Ion Barbus
barbus1@umbc.edu
barbus1@umbc.edu
With 58 murders per 100,000, Baltimore crime levels rival and exceed some of most troubled regions of the world regarding crime (Sean, 2020). The skyrocketing levels of crime have put the city on edge and has depleted the resources of the weary Baltimore police department that has been rocked by scandals and corruption. As such, it is important to be able to identify the key predictors of crime, characteristics of crime by neighborhood, and to be able to forecast the situation into the future to better allocate resources. More specifically the project will focus on using the data provided by the Baltimore police department to forecast crime into the future, using time series forecasting to predict trends.
The main goals of the forecasts will be to predict what might at first seem unusual spikes in crime. These spikes might be due to things such as scandals within the Baltimore police department, events in the city, or other events and to identify more traditional patterns as a result of weather patterns, holidays or annual pattern occurrences. I also want to identify neighborhoods that are at risk and understand the key characteristics of what makes them unique. This might lead to different policing and management practices based on the neighborhood. Finally, I want to be able to identify unique predictors of crime and readjust the model based on those.
The tools used for this project will primarily include MongoDb to store the 293k rows of police department data, and to update the data monthly. I will also use the PyMongo to connect the mongo database to the anaconda distribution and more specifically jupyter notebooks where the analysis and machine learning models will be created. The primary data will be the crime data from the police department, however additional datasets will be identified and used for the models.

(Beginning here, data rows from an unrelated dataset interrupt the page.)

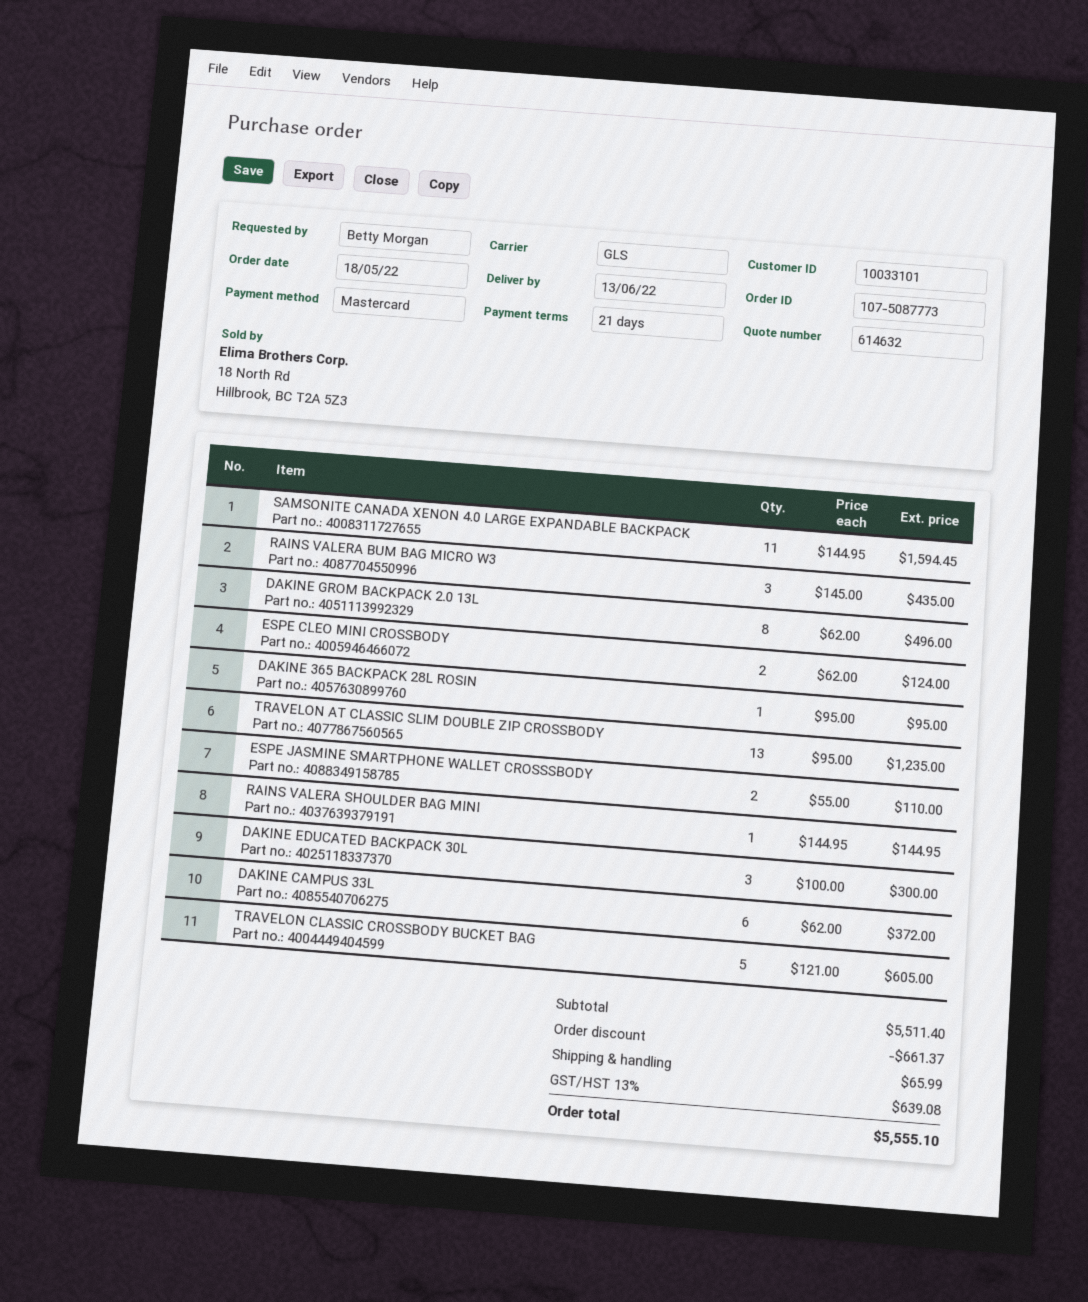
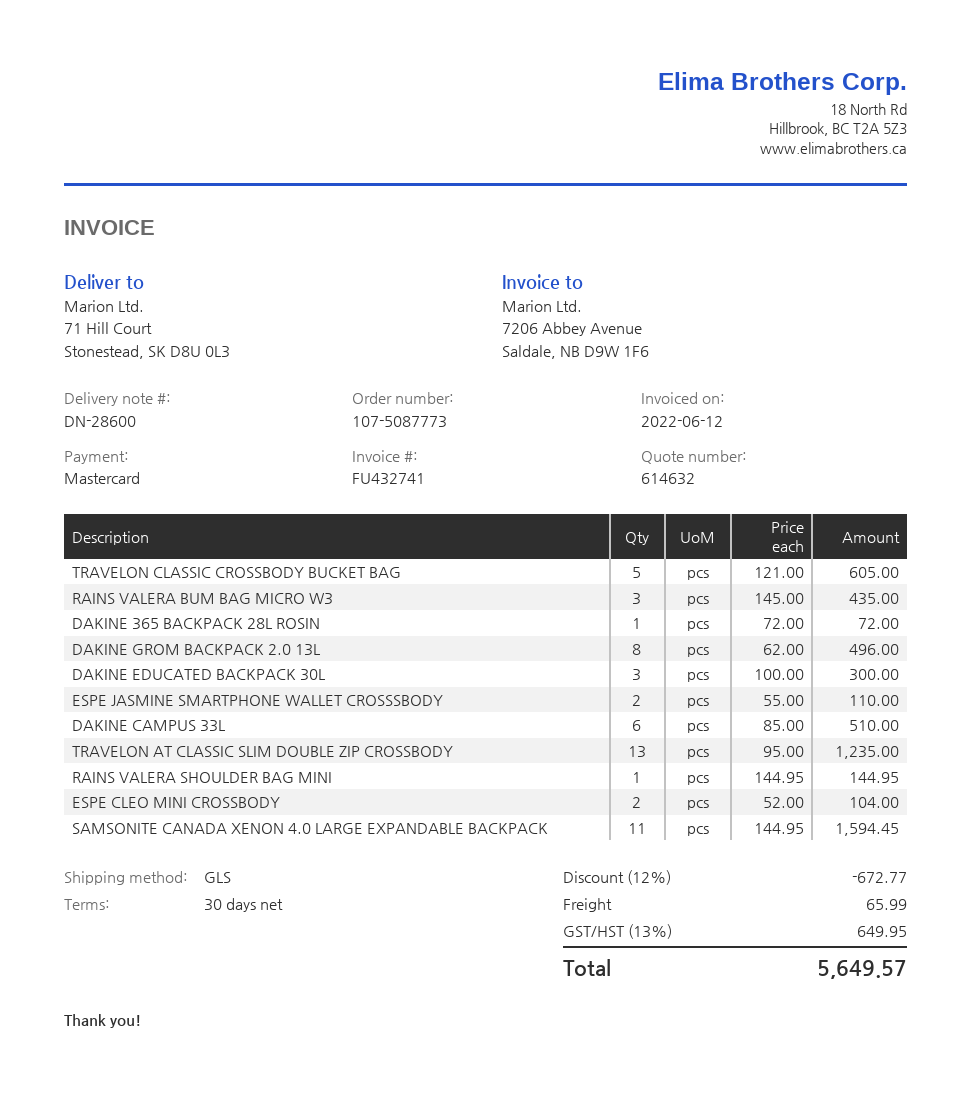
payment terms: 21 days -> 30 days
ESPE CLEO MINI CROSSBODY: 2 x 62.00 = 124.00 -> 2 x 52.00 = 104.00
DAKINE 365 BACKPACK 28L ROSIN: 1 x 95.00 = 95.00 -> 1 x 72.00 = 72.00
DAKINE CAMPUS 33L: 6 x 62.00 = 372.00 -> 6 x 85.00 = 510.00
discount: 661.37 -> 672.77
tax: 13% = 639.08 -> 13% = 649.95
total: 5555.10 -> 5649.57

Datasets such as weather patterns, demographic datasets, city activity events and news articles will be used to supplement the main data. I will be primarily using time series forecasting to forecast the crime incidents into the future but will also utilize the coordinates in the dataset to cluster neighborhoods into different entities and better understand each. I will also be classifying which neighborhoods are most at risk by the values from the original dataset along with the supplementary data.
Citation: Kennedy, Sean. “'The Wire' Is Finished, but Baltimore Still Bleeds.” The Wall Street Journal, Dow Jones & Company, 7 Feb. 2020, www.wsj.com/articles/the-wire-is-finished-but-baltimore-still-bleeds-11581119104.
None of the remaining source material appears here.